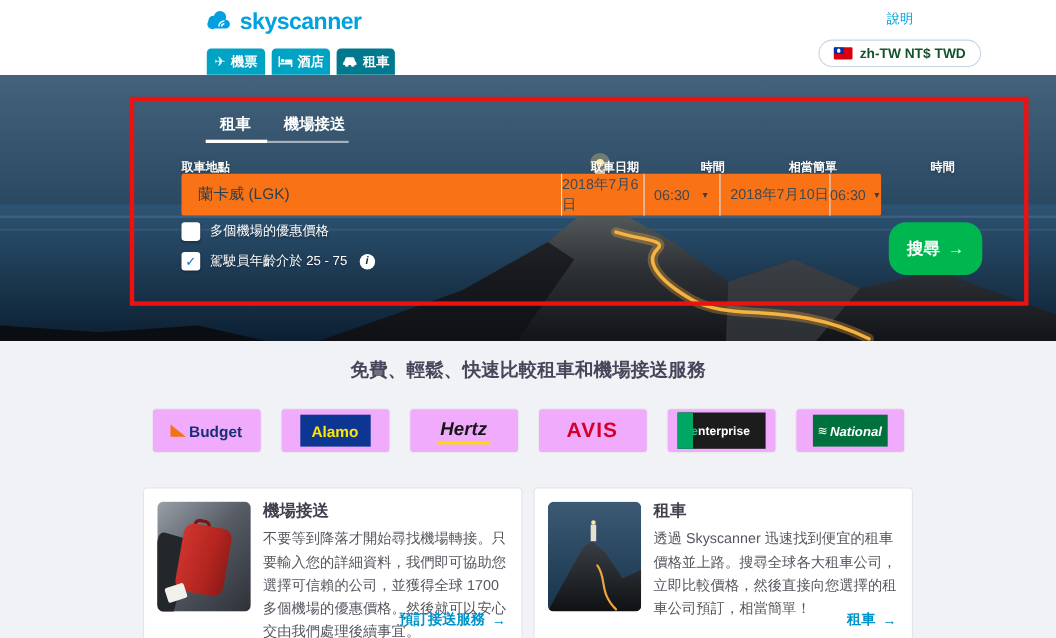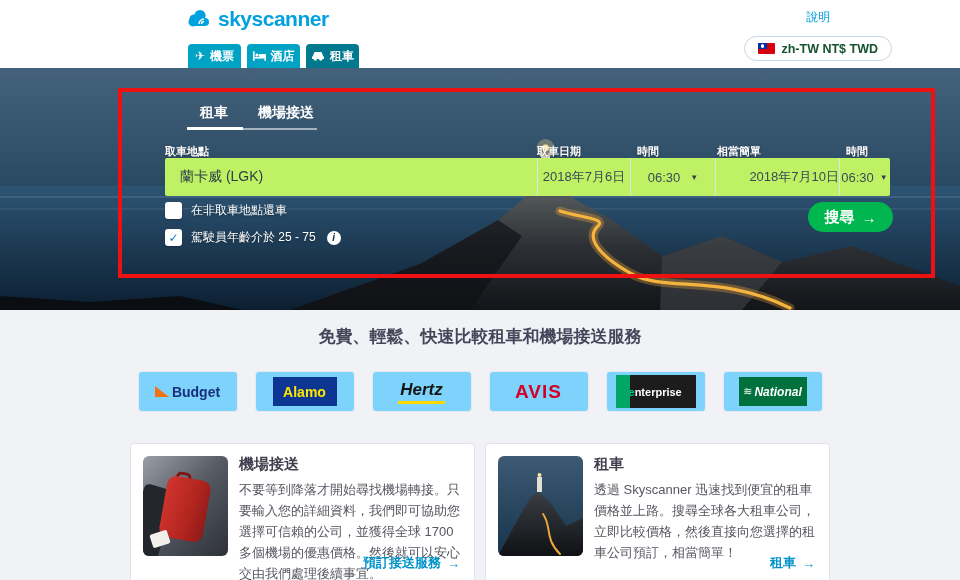--- a/index.html
+++ b/index.html
@@ -27,53 +27,53 @@
   .ptab .glyph{ font-size:12px; line-height:1; }
   .ptab svg{ display:block; }
 
   
   .hero{ position:absolute; left:0; top:68px; width:960px; height:242px; overflow:hidden; }
   .hero-art{ position:absolute; left:0; top:0; width:960px; height:242px; }
   .form-tab{ position:absolute; top:36px; font-size:14px; font-weight:bold; color:#fff; cursor:pointer; }
   .underline-active{ position:absolute; left:187px; top:59px; width:56px; height:3px; background:#fff; }
   .underline-rest{ position:absolute; left:243px; top:60px; width:74px; height:2px; background:rgba(255,255,255,.55); }
   .field-label{ position:absolute; top:76px; font-size:11px; font-weight:bold; color:#fff; text-shadow:0 1px 2px rgba(0,0,0,.35); }
-  .input-row{ position:absolute; left:165px; top:90px; width:725px; height:38px; background:#bef264; border-radius:2px;
+  .input-row{ position:absolute; left:165px; top:90px; width:636px; height:38px; background:#f97316; border-radius:2px;
               display:flex; align-items:stretch; }
   .cell{ display:flex; align-items:center; font-size:13px; color:#3b4b56; cursor:pointer; }
   .cell + .cell{ border-left:1px solid #dfe3e7; }
   .cell-location{ width:372px; padding-left:15px; border-left:none; }
   .cell-location input{ border:none; outline:none; font-size:14px; color:#2d3e4a; width:330px;
                         font-family:inherit; background:transparent; }
   .cell-pickup-date{ width:93px; justify-content:center; }
   .cell-pickup-time{ width:85px; justify-content:center; gap:10px; }
   .cell-return-date{ width:124px; justify-content:flex-end; }
   .cell-return-time{ width:50px; justify-content:center; gap:6px; }
   .caret{ font-size:8px; color:#3c3c46; }
   .check-row{ position:absolute; left:165px; display:flex; align-items:center; gap:9px; }
   .checkbox{ width:17px; height:17px; background:#fff; border-radius:3px; display:flex; align-items:center;
              justify-content:center; cursor:pointer; box-shadow:0 1px 2px rgba(0,0,0,.25); }
   .checkbox .mark{ color:#0b76d1; font-size:12px; font-weight:bold; line-height:1; }
   .check-label{ font-size:12px; color:#fff; text-shadow:0 1px 2px rgba(0,0,0,.35); }
   .info-icon{ width:14px; height:14px; border-radius:50%; background:#fff; color:#0b2a3c; font-size:10px;
               font-weight:bold; font-style:italic; display:flex; align-items:center; justify-content:center;
               margin-left:2px; cursor:pointer; }
-  .search-btn{ position:absolute; left:808px; top:134px; width:85px; height:30px; border:none; border-radius:16px;
+  .search-btn{ position:absolute; left:808px; top:134px; width:85px; height:48px; border:none; border-radius:16px;
                background:#00b64e; color:#fff; font-size:15px; font-weight:bold; display:flex; align-items:center;
                justify-content:center; gap:7px; cursor:pointer; font-family:inherit; }
 
   
   .annotation-rect{ position:absolute; left:118px; top:20px; width:817px; height:190px;
                     border:4px solid #ee1111; pointer-events:none; z-index:20; }
 
   
   .lower{ position:absolute; left:0; top:310px; width:960px; height:305px; background:#f1f2f6; }
   .intro-heading{ margin-top:15px; text-align:center; font-size:17px; font-weight:bold; color:#45465a; }
   .partners{ margin-top:23px; display:flex; justify-content:center; gap:17px; }
-  .partner-card{ width:100px; height:41px; background:#7dd3fc; border:1px solid #e9e9ef; border-radius:4px;
+  .partner-card{ width:100px; height:41px; background:#f0abfc; border:1px solid #e9e9ef; border-radius:4px;
                  display:flex; align-items:center; justify-content:center; cursor:pointer; }
   .lg-budget{ display:flex; align-items:center; gap:3px; }
   .lg-budget .tri{ width:0; height:0; border-left:14px solid #f47216; border-top:11px solid transparent; }
   .lg-budget .txt{ color:#1a2f7a; font-size:14px; font-weight:bold; }
   .lg-alamo{ width:64px; height:29px; background:#0d3692; display:flex; align-items:center; justify-content:center; }
   .lg-alamo .txt{ color:#ffe600; font-size:14px; font-weight:bold; }
   .lg-avis{ color:#d4002a; font-size:19px; font-weight:bold; letter-spacing:1px; }
   .lg-hertz{ color:#161616; font-size:17px; font-weight:bold; font-style:italic;
              border-bottom:3px solid #ffd900; padding:0 2px 1px 2px; }
   .lg-enterprise{ width:80px; height:33px; background:#1c1c1c; display:flex; align-items:center; position:relative; }
@@ -228,21 +228,21 @@
         <span>2018年7月10日</span>
       </div>
       <div class="cell cell-return-time">
         <span>06:30</span>
         <span class="caret">▼</span>
       </div>
     </div>
 
     <div class="check-row" style="top:134px">
       <span class="checkbox"></span>
-      <span class="check-label">在非取車地點還車</span>
+      <span class="check-label">多個機場的優惠價格</span>
     </div>
     <div class="check-row" style="top:161px">
       <span class="checkbox">
         <span class="mark">✓</span>
       </span>
       <span class="check-label">駕駛員年齡介於 25 - 75</span>
       <span class="info-icon">i</span>
     </div>
 
     <button class="search-btn">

Task directions: Pictures aside, repeat each entry in full and without change.

Output of the task:
--- a/index.html
+++ b/index.html
@@ -27,53 +27,53 @@
   .ptab .glyph{ font-size:12px; line-height:1; }
   .ptab svg{ display:block; }
 
   
   .hero{ position:absolute; left:0; top:68px; width:960px; height:242px; overflow:hidden; }
   .hero-art{ position:absolute; left:0; top:0; width:960px; height:242px; }
   .form-tab{ position:absolute; top:36px; font-size:14px; font-weight:bold; color:#fff; cursor:pointer; }
   .underline-active{ position:absolute; left:187px; top:59px; width:56px; height:3px; background:#fff; }
   .underline-rest{ position:absolute; left:243px; top:60px; width:74px; height:2px; background:rgba(255,255,255,.55); }
   .field-label{ position:absolute; top:76px; font-size:11px; font-weight:bold; color:#fff; text-shadow:0 1px 2px rgba(0,0,0,.35); }
-  .input-row{ position:absolute; left:165px; top:90px; width:725px; height:38px; background:#bef264; border-radius:2px;
+  .input-row{ position:absolute; left:165px; top:90px; width:636px; height:38px; background:#f97316; border-radius:2px;
               display:flex; align-items:stretch; }
   .cell{ display:flex; align-items:center; font-size:13px; color:#3b4b56; cursor:pointer; }
   .cell + .cell{ border-left:1px solid #dfe3e7; }
   .cell-location{ width:372px; padding-left:15px; border-left:none; }
   .cell-location input{ border:none; outline:none; font-size:14px; color:#2d3e4a; width:330px;
                         font-family:inherit; background:transparent; }
   .cell-pickup-date{ width:93px; justify-content:center; }
   .cell-pickup-time{ width:85px; justify-content:center; gap:10px; }
   .cell-return-date{ width:124px; justify-content:flex-end; }
   .cell-return-time{ width:50px; justify-content:center; gap:6px; }
   .caret{ font-size:8px; color:#3c3c46; }
   .check-row{ position:absolute; left:165px; display:flex; align-items:center; gap:9px; }
   .checkbox{ width:17px; height:17px; background:#fff; border-radius:3px; display:flex; align-items:center;
              justify-content:center; cursor:pointer; box-shadow:0 1px 2px rgba(0,0,0,.25); }
   .checkbox .mark{ color:#0b76d1; font-size:12px; font-weight:bold; line-height:1; }
   .check-label{ font-size:12px; color:#fff; text-shadow:0 1px 2px rgba(0,0,0,.35); }
   .info-icon{ width:14px; height:14px; border-radius:50%; background:#fff; color:#0b2a3c; font-size:10px;
               font-weight:bold; font-style:italic; display:flex; align-items:center; justify-content:center;
               margin-left:2px; cursor:pointer; }
-  .search-btn{ position:absolute; left:808px; top:134px; width:85px; height:30px; border:none; border-radius:16px;
+  .search-btn{ position:absolute; left:808px; top:134px; width:85px; height:48px; border:none; border-radius:16px;
                background:#00b64e; color:#fff; font-size:15px; font-weight:bold; display:flex; align-items:center;
                justify-content:center; gap:7px; cursor:pointer; font-family:inherit; }
 
   
   .annotation-rect{ position:absolute; left:118px; top:20px; width:817px; height:190px;
                     border:4px solid #ee1111; pointer-events:none; z-index:20; }
 
   
   .lower{ position:absolute; left:0; top:310px; width:960px; height:305px; background:#f1f2f6; }
   .intro-heading{ margin-top:15px; text-align:center; font-size:17px; font-weight:bold; color:#45465a; }
   .partners{ margin-top:23px; display:flex; justify-content:center; gap:17px; }
-  .partner-card{ width:100px; height:41px; background:#7dd3fc; border:1px solid #e9e9ef; border-radius:4px;
+  .partner-card{ width:100px; height:41px; background:#f0abfc; border:1px solid #e9e9ef; border-radius:4px;
                  display:flex; align-items:center; justify-content:center; cursor:pointer; }
   .lg-budget{ display:flex; align-items:center; gap:3px; }
   .lg-budget .tri{ width:0; height:0; border-left:14px solid #f47216; border-top:11px solid transparent; }
   .lg-budget .txt{ color:#1a2f7a; font-size:14px; font-weight:bold; }
   .lg-alamo{ width:64px; height:29px; background:#0d3692; display:flex; align-items:center; justify-content:center; }
   .lg-alamo .txt{ color:#ffe600; font-size:14px; font-weight:bold; }
   .lg-avis{ color:#d4002a; font-size:19px; font-weight:bold; letter-spacing:1px; }
   .lg-hertz{ color:#161616; font-size:17px; font-weight:bold; font-style:italic;
              border-bottom:3px solid #ffd900; padding:0 2px 1px 2px; }
   .lg-enterprise{ width:80px; height:33px; background:#1c1c1c; display:flex; align-items:center; position:relative; }
@@ -228,21 +228,21 @@
         <span>2018年7月10日</span>
       </div>
       <div class="cell cell-return-time">
         <span>06:30</span>
         <span class="caret">▼</span>
       </div>
     </div>
 
     <div class="check-row" style="top:134px">
       <span class="checkbox"></span>
-      <span class="check-label">在非取車地點還車</span>
+      <span class="check-label">多個機場的優惠價格</span>
     </div>
     <div class="check-row" style="top:161px">
       <span class="checkbox">
         <span class="mark">✓</span>
       </span>
       <span class="check-label">駕駛員年齡介於 25 - 75</span>
       <span class="info-icon">i</span>
     </div>
 
     <button class="search-btn">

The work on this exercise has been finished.